Внутри холма находится прямоугольная каменная камера, на которой покоится купол. Больше там нет ничего, поскольку, когда Ашик расчистил входной прокоп от земли и щебня, которыми он был забит, и добрался до камеры, он обнаружил, что она была разграблена, вероятно, всего через несколько столетий после строительства. Но когда оглядываешься назад и смотришь в пустой проход, видно, что его направление было тщательно выверено. Вдалеке в солнечном свете сверкает гора Митридат, акрополь Боспорского царства, который каждый день на рассвете обрисовывало для мертвых глаз восходящее солнце.
В Царском кургане иранское восприятие святости сплавилось с греческим. Гробница датируется началом IV века до н. э., но кто ее построил – неизвестно. Возможно, Перисад I, но кажется более вероятным, что это был Левкон, сын Сатира I, правивший Пантикапеем с 389 по 349 год до н. э. Этот царь, прославившийся своим политическим и экономическим хитроумием, большую часть своего правления успешно манипулировал греческими деловыми кругами, заставляя их субсидировать его расходы на войну и охрану внутреннего правопорядка. Левкон фактически сумел нарушить законы любой традиционной экономики: он пополнял бюджет, увеличивая денежную массу, и не вызывал при этом инфляции. В своих “Стратегемах” Полиэн рассказывает:
Левкон, нуждаясь в деньгах, возвестил, что намерен чеканить другую монету, и надо, чтобы каждый принес ему все имеющееся, что оказалось бы подходящим для перечеканки. Они же принесли, сколько имели, а он, поставив другой отличительный знак, отчеканил на каждой монете двойную цену так, что, когда была собрана половина, у граждан не было бы отнято никакой прибыли[58]

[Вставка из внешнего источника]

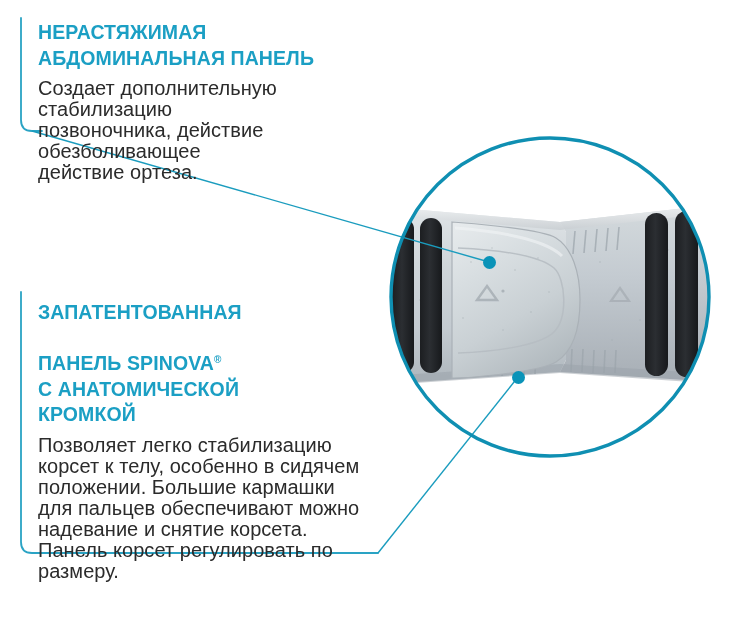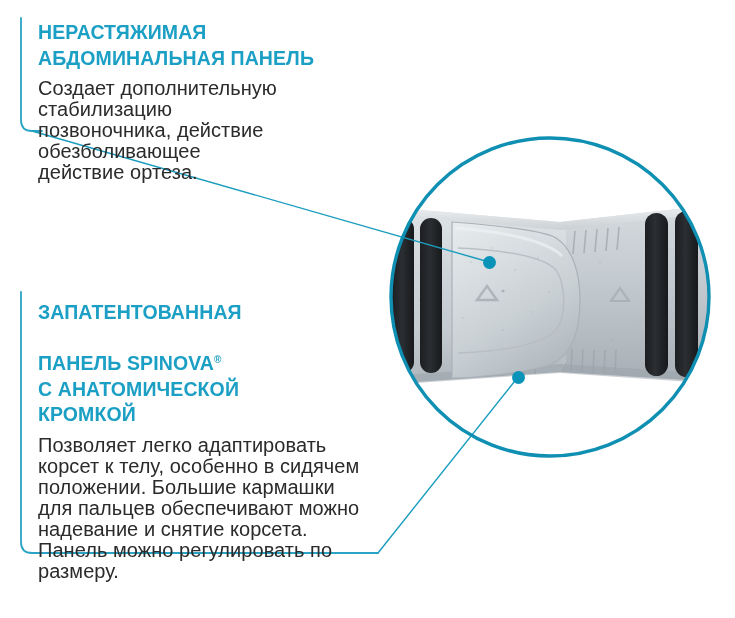--- a/index.html
+++ b/index.html
@@ -255,22 +255,22 @@
 
   <div class="callout callout-2">
     <h2 class="callout-title">
       <span>ЗАПАТЕНТОВАННАЯ</span><br>
       <br>
       <span>ПАНЕЛЬ SPINOVA</span><span class="reg">®</span><br>
       <span>С АНАТОМИЧЕСКОЙ</span><br>
       <span>КРОМКОЙ</span>
     </h2>
     <p class="callout-body">
-      <span>Позволяет легко адаптировать</span><br>
+      <span>Позволяет легко стабилизацию</span><br>
       <span>корсет к телу, особенно в сидячем</span><br>
       <span>положении. Большие кармашки</span><br>
       <span>для пальцев обеспечивают можно</span><br>
       <span>надевание и снятие корсета.</span><br>
-      <span>Панель можно регулировать по размеру.</span>
+      <span>Панель корсет регулировать по размеру.</span>
     </p>
   </div>
 
 </div>
 
 </body></html>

.Левкон был едва ли не первым боспорским монархом, который чеканил монеты. Последние из них были отчеканены в Пантикапее в 332 году н. э., а последний правитель, Рискупорид IV, умер около 360 года н. э. Иными словами, Боспорское царство как центр власти, богатства и производства просуществовало на северо-восточной оконечности Черного моря не менее 700 лет.

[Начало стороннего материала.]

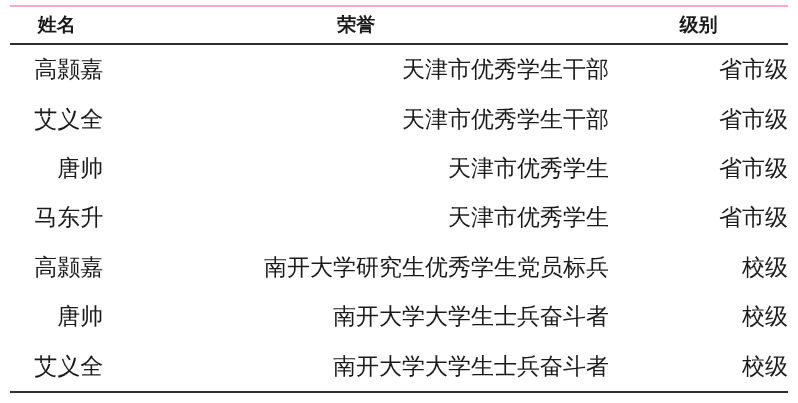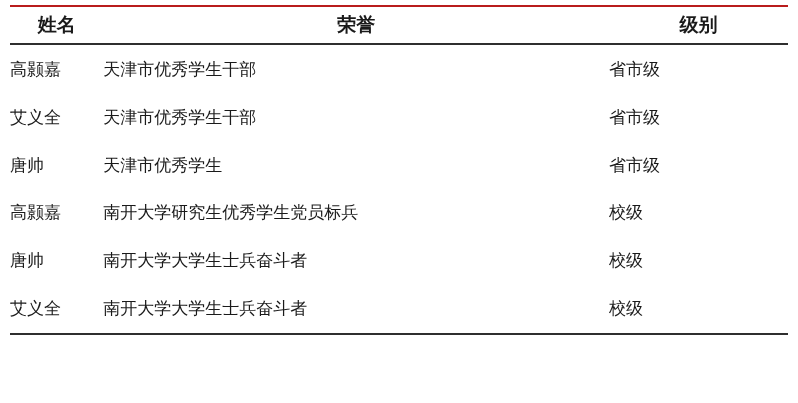--- a/index.html
+++ b/index.html
@@ -14,42 +14,42 @@
     background: #ffffff;
     font-family: "Liberation Sans", "DejaVu Sans", sans-serif;
     color: #1a1a1a;
     overflow: hidden;
   }
   table.honors {
     position: absolute;
     left: 10px;
     top: 5px;
     width: 778px;
-    height: 330px;
+    height: 388px;
     border-collapse: collapse;
     table-layout: fixed;
-    border-top: 2px solid #b91c1c;
+    border-top: 2px solid #f9a8d4;
     border-bottom: 2px solid #2f2f2f;
   }
   table.honors thead tr {
     height: 38px;
     border-bottom: 2px solid #2f2f2f;
   }
   table.honors th {
     font-size: 19px;
     font-weight: 700;
     text-align: center;
     vertical-align: middle;
     padding: 0;
     white-space: nowrap;
   }
   table.honors td {
-    font-size: 17px;
+    font-size: 23px;
     font-weight: 400;
-    text-align: left;
+    text-align: right;
     vertical-align: middle;
     padding: 0;
     white-space: nowrap;
   }
 </style>
 </head>
 <body>
 
 <div class="page">
   <table class="honors">
@@ -75,20 +75,25 @@
         <td>艾义全</td>
         <td>天津市优秀学生干部</td>
         <td>省市级</td>
       </tr>
       <tr>
         <td>唐帅</td>
         <td>天津市优秀学生</td>
         <td>省市级</td>
       </tr>
       <tr>
+        <td>马东升</td>
+        <td>天津市优秀学生</td>
+        <td>省市级</td>
+      </tr>
+      <tr>
         <td>高颢嘉</td>
         <td>南开大学研究生优秀学生党员标兵</td>
         <td>校级</td>
       </tr>
       <tr>
         <td>唐帅</td>
         <td>南开大学大学生士兵奋斗者</td>
         <td>校级</td>
       </tr>
       <tr>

У такого долгого века было две причины. Первая – экономическая: даже для самых агрессивных кочевых вождей (вплоть до прибытия гуннов в IV веке н. э.) были очевидны преимущества сосуществования с Боспорским царством перед его завоеванием и разграблением. Хлеб и рыба из Крыма, рабы, пушнина и китайские ткани с материка, поступали на средиземноморские рынки, и в награду за содействие племенные вожди и их семьи блистали золотыми и серебряными украшениями, одеждой и оружием из Пантикапея.
Вторая причина долгожительства Боспора была практической. Боспорское царство представляло собой государство, но не то, что мы сегодня назвали бы нацией. Все наиболее могущественные силы в регионе могли делить с ним политический контроль через его династии, имевшие смешанное скифско-фракийско-сарматско-меотское происхождение. В то же время торговлей и производством заведовало образованное гражданское население, которое было греко-иранским по своему языку, одежде и религии и имело столь же разнообразные корни, как и царская семья. В целом двор и деловое сообщество уважали друг друга. Как показывает история Левкона, их связывала обоюдная зависимость. Это была видимость, которую необходимо было поддерживать, и тут не было места имперской агрессии или защите “национальной независимости” до последней капли крови. В Боспорском царстве было множество интриг, но не было донкихотства. Когда Митридат Великий или римляне желали навязать ему свой протекторат, не было причин рисковать разрушением Пантикапея ради какой‑то абстракции вроде суверенитета. Царство, как хамелеон, принимало окраску своего наиболее сильного соседа. Оно было эллинизировано, затем само иранизировалось, а затем приспособилось к Римской империи. В политике оно воздерживалось от провокаций. Захват его, в отличие от Константинополя-Византия, не сулил ни изменения мировой истории, ни даже лавров героя завоевателю.